Leave the images out. Give every line below again, precisely.

__Records shown__:
↓
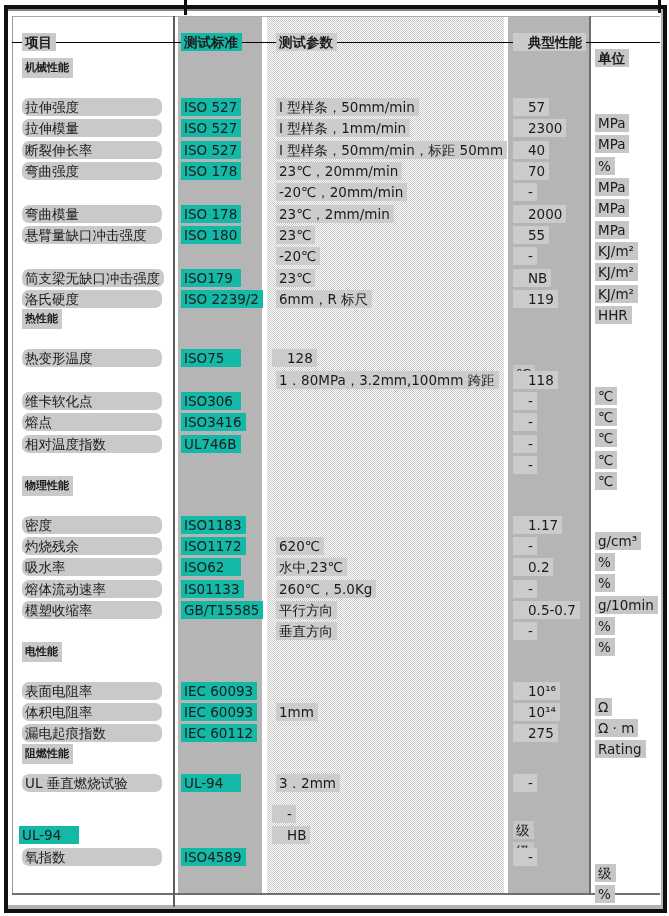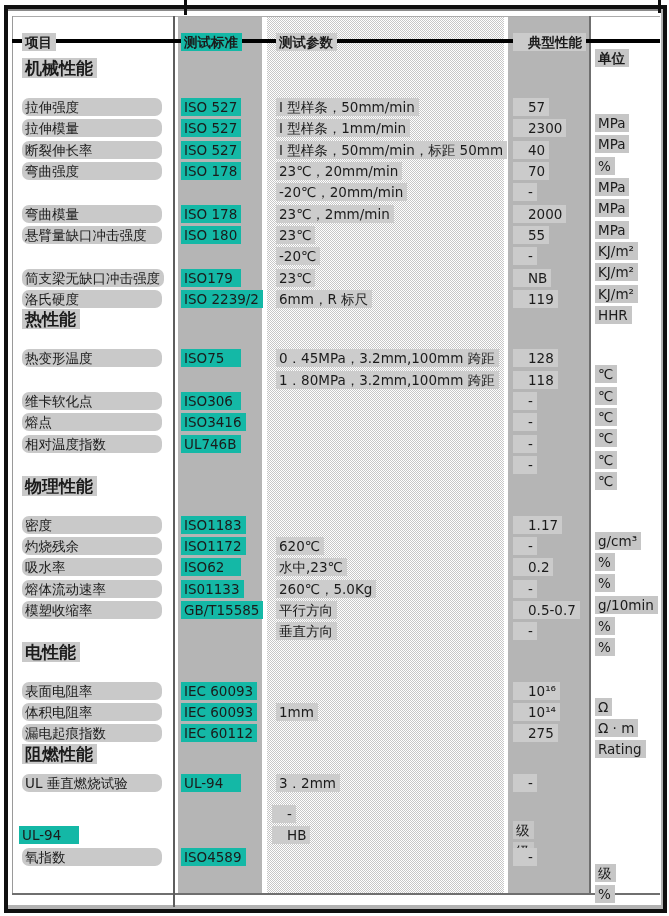--- a/index.html
+++ b/index.html
@@ -39,7 +39,7 @@
 
   .content { position:relative; z-index:1; }
   .hrow, .row, .sec-title-row { display:grid; grid-template-columns:162px 93px 241px 82px 70px; align-items:center; }
-  .hrow { height:27px; border-bottom:4px solid #000000; }
+  .hrow { height:27px; border-bottom:1px solid #000000; }
   .sec-title-row { height:38px; align-items:end; padding-bottom:3px; }
   .row { height:21.35px; }
 

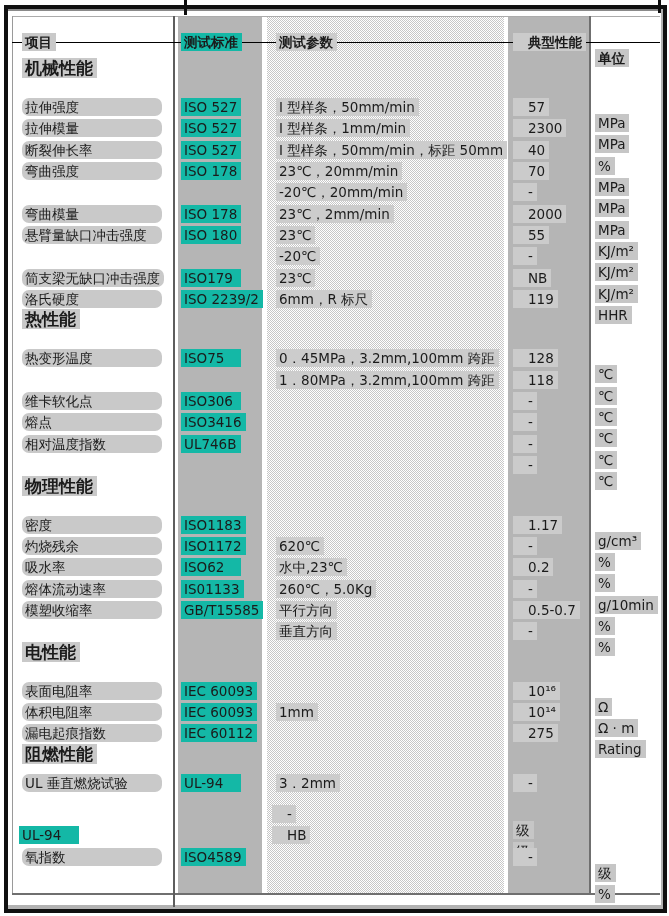--- a/index.html
+++ b/index.html
@@ -55,7 +55,7 @@
     font-size:13.5px; line-height:16px; padding:1px 4px 1px 3px;
   }
   .hrow .hl { font-weight:bold; font-size:13.5px; }
-  .sec-title { font-weight:bold; font-size:17px; line-height:18px; }
+  .sec-title { font-weight:bold; font-size:11px; line-height:18px; }
   .hl1 { min-width:140px;border-radius:7px; }
   .hl2 { min-width:60px; background:#14b8a6; }
   .hl3 { background:#cccccc; }

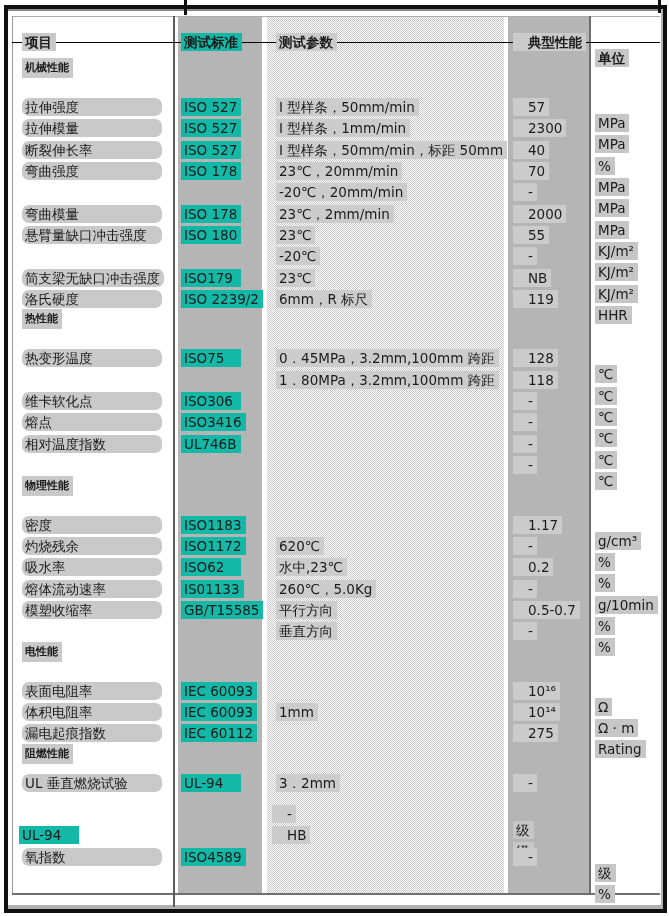--- a/index.html
+++ b/index.html
@@ -170,7 +170,6 @@
           <div class="row">
             <div class="c c1"><span class="hl hl1">热变形温度</span></div>
             <div class="c c2"><span class="hl hl2">ISO75</span></div>
-            <div class="c c3"><span class="hl hl3">0．45MPa，3.2mm,100mm 跨距</span></div>
             <div class="c c4"><span class="hl hl4">128</span></div>
             <div class="c c5"><span class="hl hl5">℃</span></div>
           </div>

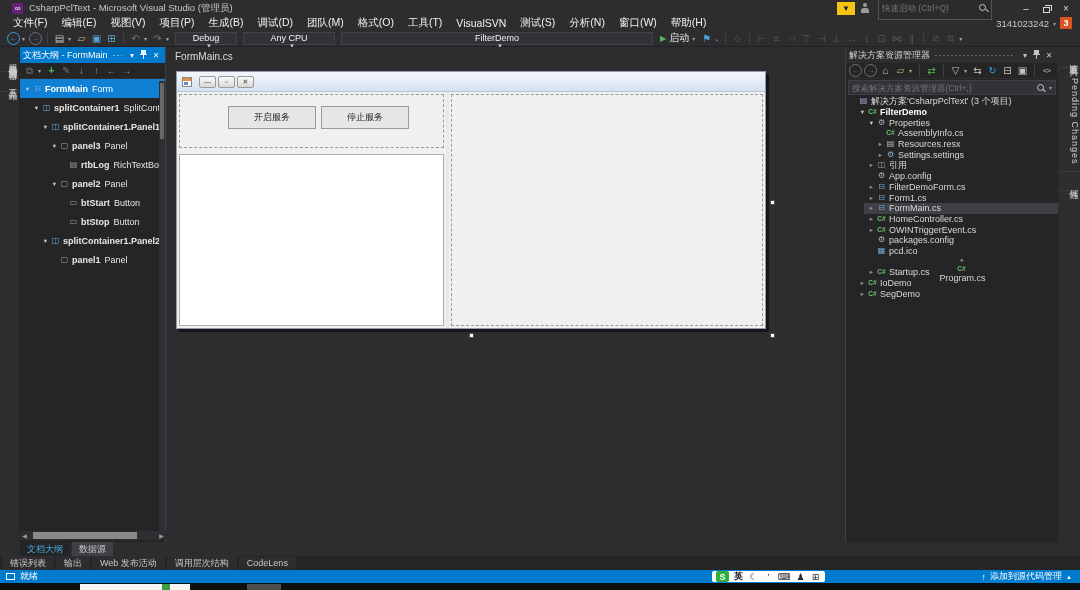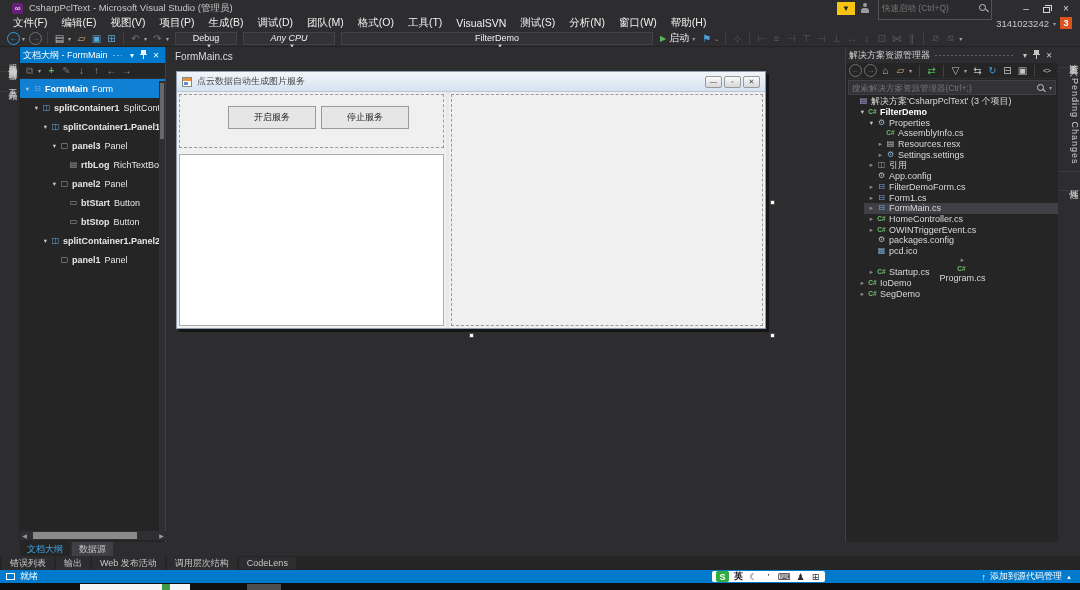--- a/index.html
+++ b/index.html
@@ -47,7 +47,7 @@
   .tb-icon.imeb{color:#111;font-size:9px;font-weight:bold;min-width:11px;}
   .combo{height:13px;background:#333337;border:1px solid #434346;color:#f1f1f1;font-size:9px;display:flex;align-items:center;padding:0 4px;margin:0 3px;cursor:pointer;flex-direction:column;}
   .combo .ca{font-size:6px;color:#c5c5c5;margin-left:6px;}
-  .combo.w-debug{width:62px;} .combo.w-cpu{width:92px;font-style:italic;} .combo.w-proj{width:312px;}
+  .combo.w-debug{width:62px;} .combo.w-cpu{width:92px;} .combo.w-proj{width:312px;}
   .startbtn{display:flex;align-items:center;gap:3px;font-size:10px;color:#f1f1f1;padding:0 4px;cursor:pointer;}
   .play{color:#55b85c;font-size:8px;}
 

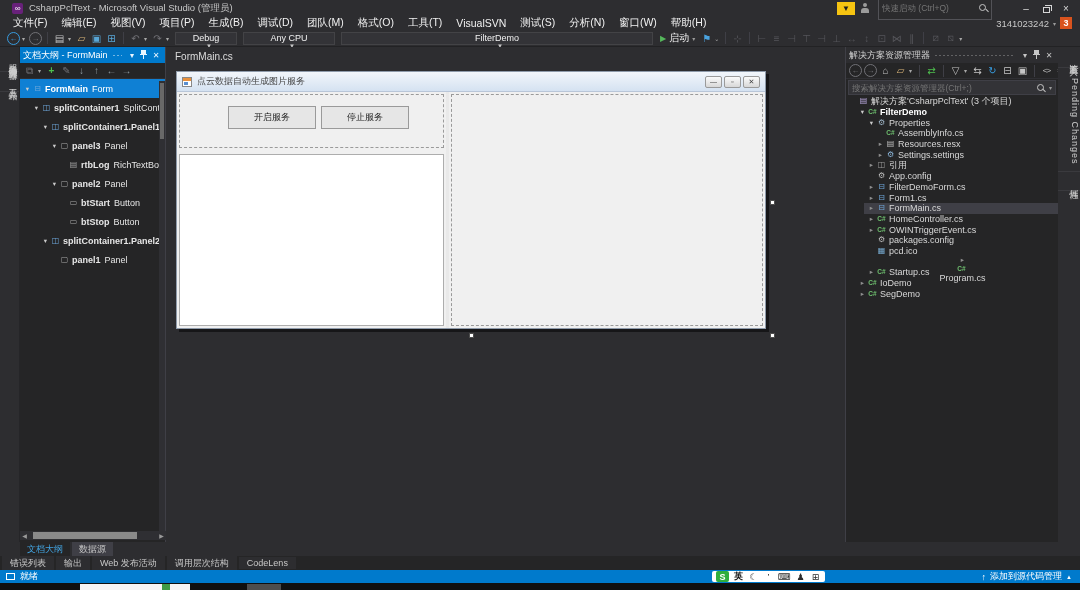--- a/index.html
+++ b/index.html
@@ -389,7 +389,6 @@
       <div id="dform">
         <div id="dform-title">
           <span class="form-app-icon"></span>
-          <span id="dform-title-text">点云数据自动生成图片服务</span>
           <span class="fbtn">—</span>
           <span class="fbtn">▫</span>
           <span class="fbtn">✕</span>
↑
__Worked solution__:
--- a/index.html
+++ b/index.html
@@ -39,7 +39,7 @@
 
   .content { position:relative; z-index:1; }
   .hrow, .row, .sec-title-row { display:grid; grid-template-columns:162px 93px 241px 82px 70px; align-items:center; }
-  .hrow { height:27px; border-bottom:4px solid #000000; }
+  .hrow { height:27px; border-bottom:1px solid #000000; }
   .sec-title-row { height:38px; align-items:end; padding-bottom:3px; }
   .row { height:21.35px; }
 

--- a/index.html
+++ b/index.html
@@ -55,7 +55,7 @@
     font-size:13.5px; line-height:16px; padding:1px 4px 1px 3px;
   }
   .hrow .hl { font-weight:bold; font-size:13.5px; }
-  .sec-title { font-weight:bold; font-size:17px; line-height:18px; }
+  .sec-title { font-weight:bold; font-size:11px; line-height:18px; }
   .hl1 { min-width:140px;border-radius:7px; }
   .hl2 { min-width:60px; background:#14b8a6; }
   .hl3 { background:#cccccc; }

--- a/index.html
+++ b/index.html
@@ -170,7 +170,6 @@
           <div class="row">
             <div class="c c1"><span class="hl hl1">热变形温度</span></div>
             <div class="c c2"><span class="hl hl2">ISO75</span></div>
-            <div class="c c3"><span class="hl hl3">0．45MPa，3.2mm,100mm 跨距</span></div>
             <div class="c c4"><span class="hl hl4">128</span></div>
             <div class="c c5"><span class="hl hl5">℃</span></div>
           </div>

--- a/index.html
+++ b/index.html
@@ -47,7 +47,7 @@
   .tb-icon.imeb{color:#111;font-size:9px;font-weight:bold;min-width:11px;}
   .combo{height:13px;background:#333337;border:1px solid #434346;color:#f1f1f1;font-size:9px;display:flex;align-items:center;padding:0 4px;margin:0 3px;cursor:pointer;flex-direction:column;}
   .combo .ca{font-size:6px;color:#c5c5c5;margin-left:6px;}
-  .combo.w-debug{width:62px;} .combo.w-cpu{width:92px;font-style:italic;} .combo.w-proj{width:312px;}
+  .combo.w-debug{width:62px;} .combo.w-cpu{width:92px;} .combo.w-proj{width:312px;}
   .startbtn{display:flex;align-items:center;gap:3px;font-size:10px;color:#f1f1f1;padding:0 4px;cursor:pointer;}
   .play{color:#55b85c;font-size:8px;}
 

--- a/index.html
+++ b/index.html
@@ -389,7 +389,6 @@
       <div id="dform">
         <div id="dform-title">
           <span class="form-app-icon"></span>
-          <span id="dform-title-text">点云数据自动生成图片服务</span>
           <span class="fbtn">—</span>
           <span class="fbtn">▫</span>
           <span class="fbtn">✕</span>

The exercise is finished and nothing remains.